> DATASET ENTRIES:

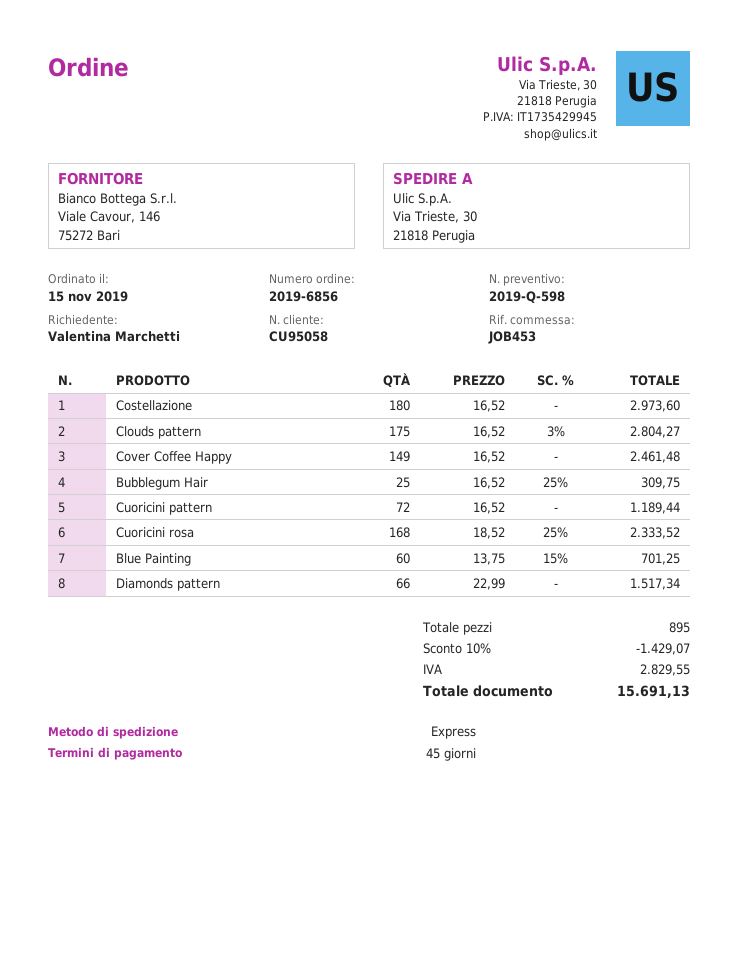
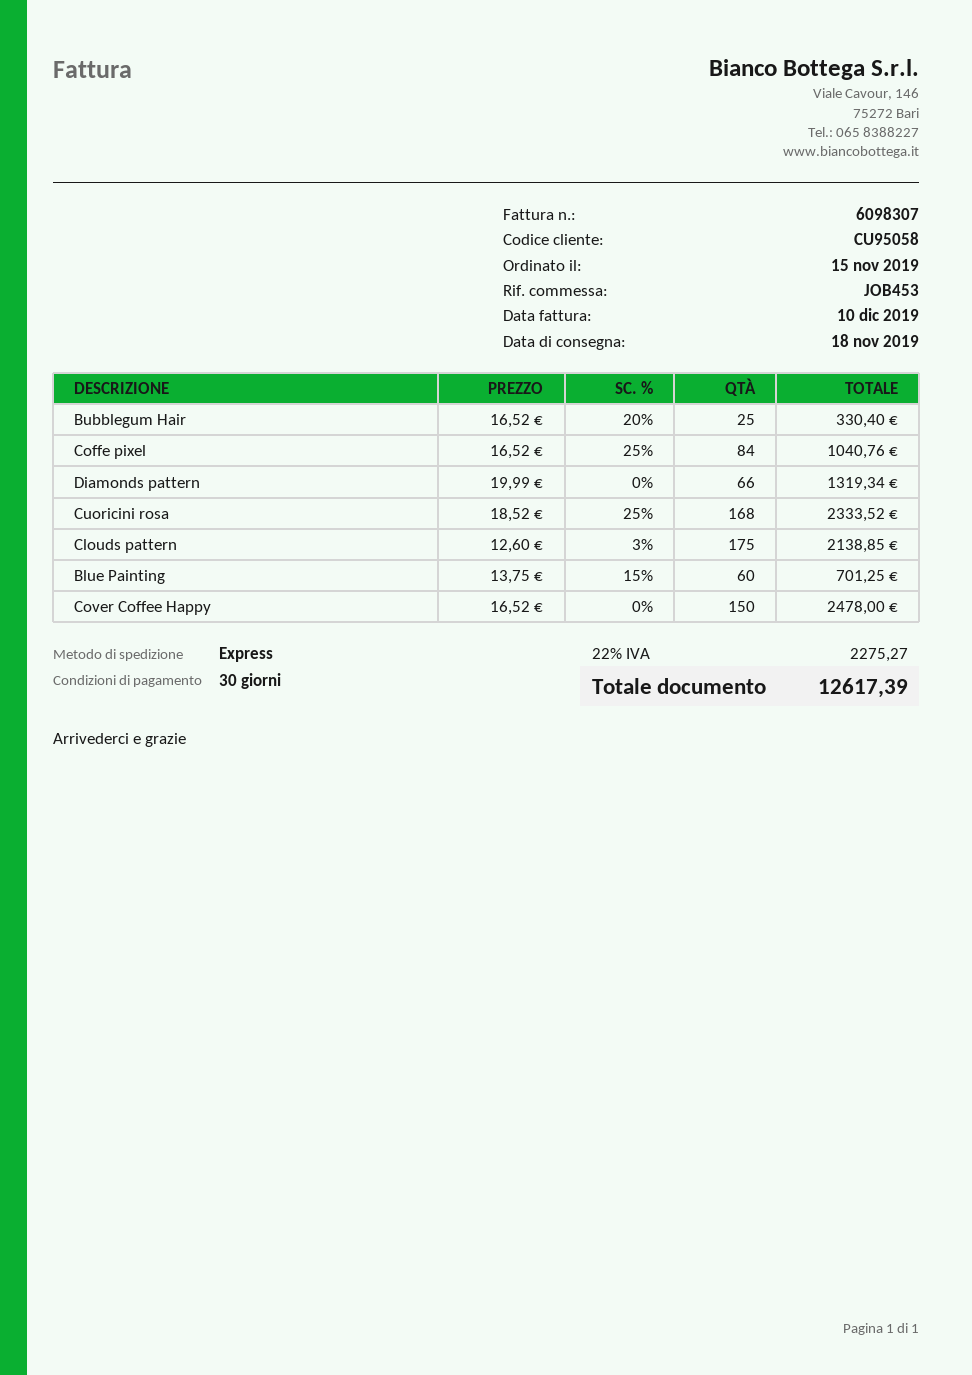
payment terms: 45 days -> 30 days
Costellazione: 180 x 16.52 = 2973.60 -> none
Clouds pattern: 175 x 16.52 - 3% = 2804.27 -> 175 x 12.60 - 3% = 2138.85
Cover Coffee Happy: 149 x 16.52 = 2461.48 -> 150 x 16.52 = 2478.00
Bubblegum Hair: 25 x 16.52 - 25% = 309.75 -> 25 x 16.52 - 20% = 330.40
Cuoricini pattern: 72 x 16.52 = 1189.44 -> none
Diamonds pattern: 66 x 22.99 = 1517.34 -> 66 x 19.99 = 1319.34
Coffe pixel: none -> 84 x 16.52 - 25% = 1040.76
discount: 10% = 1429.07 -> none
tax: 2829.55 -> 2275.27
total: 15691.13 -> 12617.39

> EXERCISE INSTRUCTIONS: Begin at the top of the records above and retype each line exactly until the line containing "Bubblegum Hair: 25", which is included. Skip all pictures.

> WRITTEN ANSWER:
payment terms: 45 days -> 30 days
Costellazione: 180 x 16.52 = 2973.60 -> none
Clouds pattern: 175 x 16.52 - 3% = 2804.27 -> 175 x 12.60 - 3% = 2138.85
Cover Coffee Happy: 149 x 16.52 = 2461.48 -> 150 x 16.52 = 2478.00
Bubblegum Hair: 25 x 16.52 - 25% = 309.75 -> 25 x 16.52 - 20% = 330.40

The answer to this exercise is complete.